A Much Better Way To Handle Your Client: Treat Him As A Student. But In Your Own Level

In your architecture, perhaps you were told many times that the client always has the final word on things. Sure, this should happen, as without your client, you have no project to work on. However, giving high regard to the client does not mean you should coddle even the weakest point that he is raising. At the end of the day, you are the architect and you are equipped with the right strategies and tactics that will help your project.
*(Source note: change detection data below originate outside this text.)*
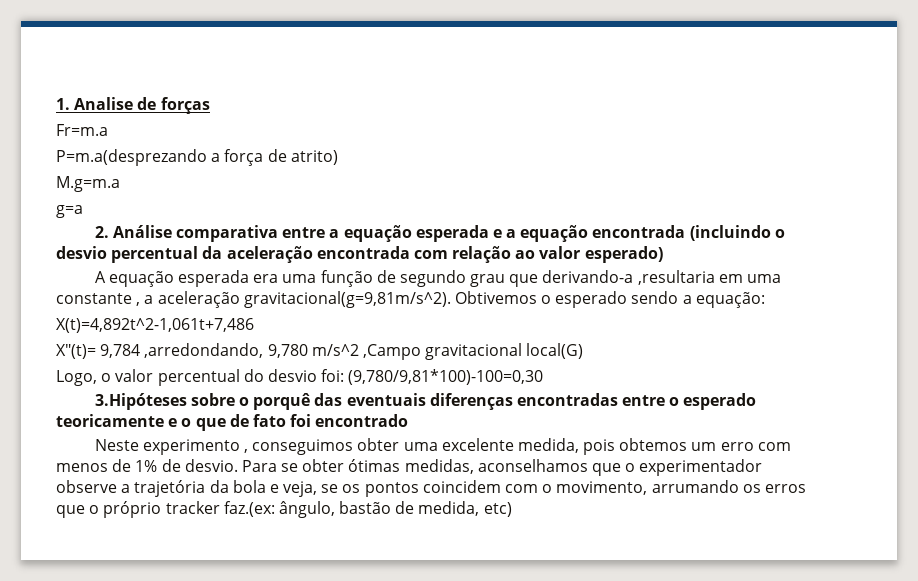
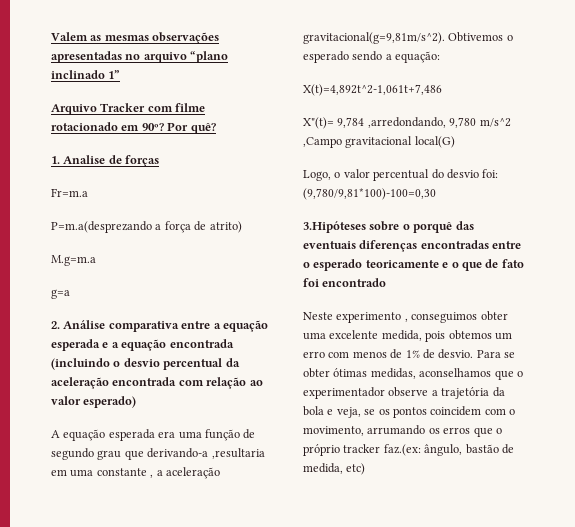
+ Valem as mesmas observações apresentadas no arquivo “plano inclinado 1”
+ Arquivo Tracker com filme rotacionado em 90º? Por quê?

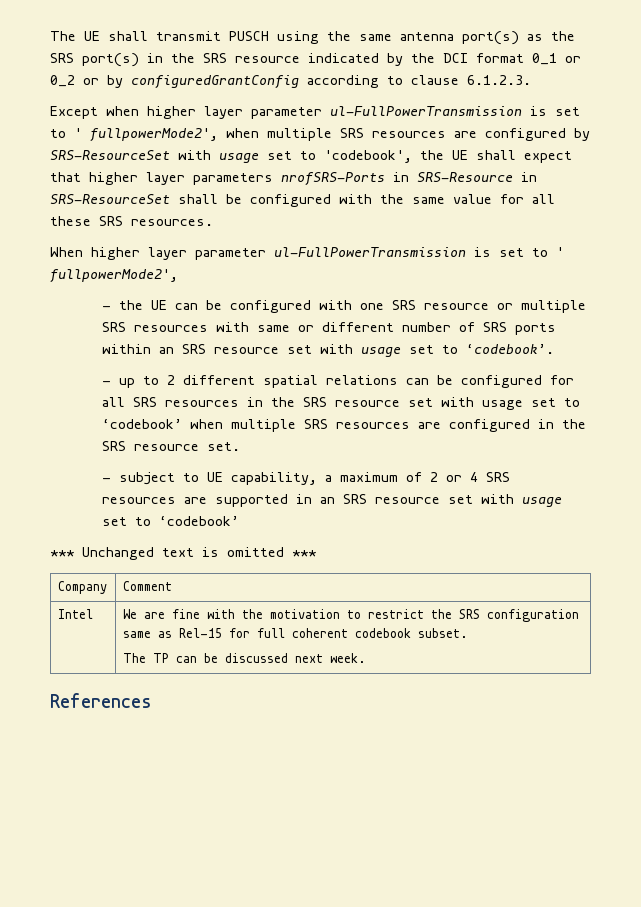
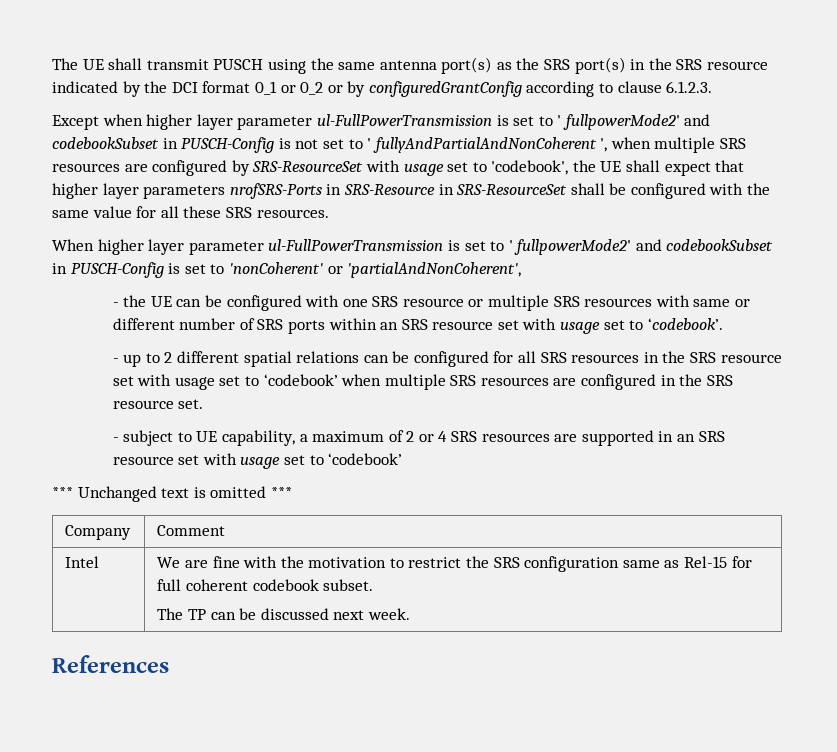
- Except when higher layer parameter ul-FullPowerTransmission is set to ' fullpowerMode2', when multiple SRS resources are configured by SRS-ResourceSet with usage set to 'codebook', the UE shall expect that higher layer parameters nrofSRS-Ports in SRS-Resource in SRS-ResourceSet shall be configured with the same value for all these SRS resources.
+ Except when higher layer parameter ul-FullPowerTransmission is set to ' fullpowerMode2' and codebookSubset in PUSCH-Config is not set to ' fullyAndPartialAndNonCoherent ', when multiple SRS resources are configured by SRS-ResourceSet with usage set to 'codebook', the UE shall expect that higher layer parameters nrofSRS-Ports in SRS-Resource in SRS-ResourceSet shall be configured with the same value for all these SRS resources.
- When higher layer parameter ul-FullPowerTransmission is set to ' fullpowerMode2',
+ When higher layer parameter ul-FullPowerTransmission is set to ' fullpowerMode2' and codebookSubset in PUSCH-Config is set to 'nonCoherent' or 'partialAndNonCoherent',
In the event that you find that your client really needs to be educated about certain things in your work, then you should do your best to make your client as your student.

If no one else want to correct or education the client, as an true and blue architect, stand up and take this challenge for the sake of your project’s success. Of course, you wouldn’t want to make your client feel small for being schooled.

Do it in a way that your client is in the same level as you when it comes to architecture…even if you know well that you know the subject better than him.

Breaking The Rules May Help You Succeed In Your Project

When you are working on a special project, let’s say a Brighton self storage, you do not have to go by the book in your every move. The techniques that you have learned from architecture school are not going to be applied exactly as there were taught to you back when you were a student. Instead, use them as your guide so that you can come up with a design that is perfect for your current project.

When you read in your notes before that a certain hallway should not exceed 15 feet in width, decide whether this restriction should be followed for the sake of your project. There is nothing wrong if you break the rule here, as long as you know what you are doing.